И вдруг в один прекрасный день в институте тишина. Совершенно другая, насыщенная новым смыслом, веселая умная тишина. На ученом совете – тишина. На партийном собрании – тишина. В учебной части и на кафедре – тишина. И нигде не видно ни черной пыльной шляпки Эрны Мартыновны, ни ее самой, удивительной шляпконосительницы. Кто-то объяснил: уволили.
– Как уволили? И она… ушла?! Не судясь? Без жалоб и апелляций?! Да не может быть!
– Вот ушла. Видимо, наконец, поняла, что ей нужно уйти… Исчезла, как дух!
– Ну да… Как же… Такая исчезнет!..
И я долго хожу по институту и оглядываюсь. Мне все кажется: нет, не может так просто уйти Эрна Мартыновна. Очень это на нее не похоже. И если действительно ушла, то уж наверняка нашла себе какое-нибудь другое тепленькое местечко. И хоть не та теперь ее сила, и в голосе ее снова бархат и шелк, и диссертация, может быть, все еще «не пронизана», а только Эрна Мартыновна найдет себе щелочку. Такие, как она, умеют переждать, «перевоспитаться» на ходу и принять на вооружение самые смелые и самые новые мысли, подстроиться с идущими в ногу…
20
Командир львов
Я уверена: на земле нет скучных, банальных людей. В каждом скрыто что-то свое. Умей лишь только увидеть.
Впервые полковника Львова-Иванова я встретила на открытом партийном собрании.
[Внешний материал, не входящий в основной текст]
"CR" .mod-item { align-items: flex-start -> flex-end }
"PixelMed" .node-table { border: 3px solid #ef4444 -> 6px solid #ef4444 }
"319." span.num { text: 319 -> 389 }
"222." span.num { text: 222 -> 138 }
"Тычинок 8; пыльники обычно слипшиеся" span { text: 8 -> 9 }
До этого мы с ним как-то не сталкивались: от военных занятий всех видов я была освобождена, по административной части ему не подчинялась, в нарушении дисциплины не была замечена, так что первое наше знакомство с Иваном Александровичем оказалось весьма поверхностным. Я сидела в зале и слушала, а он говорил с трибуны:
– Товарищи! Ведь это же сплошное безобразие! Несли с демонстрации два плаката и один эмблем (!) – и все потеряли! А ведь я говорил вам: казенное имущество нужно беречь!
О Львове-Иванове по институту ходят легенды.
Это наш институтский поручик Киже.
Во время гражданской войны в приказе о взятии какого-то города было сказано: «Представить к награде… командира львов – Иванова И. А.». Командир «львов» потому, что отряд, возглавляемый Иваном Александровичем Ивановым, состоял из одних лишь отчаянных храбрецов, которые дрались как львы. Но писарь, совсем как исторический поп Упырь Лихой, совершил ошибку. Слово «львов» он написал с большой буквы: с той поры и пошла гулять по свету новорожденная фамилия.
В этой легенде, несомненно, есть какая-то доля правды. Ее подтверждает старый, изношенный орден боевого Красного Знамени, полученный Львовым-Ивановым за участие в гражданской, орден с очень маленьким «исходящим» номером, один из первых. Во время Великой Отечественной войны Иван Александрович, видимо, тоже не менее достойно воевал: мундир его украшен разноцветными медалями и орденами. Но… с грамотой у нашего начальника кафедры дело явно не ладится. И это дает пищу разного рода институтским остроумцам. Каждый день можно слышать какое-нибудь новое слово Львова-Иванова, которое передается с комментариями из уст в уста.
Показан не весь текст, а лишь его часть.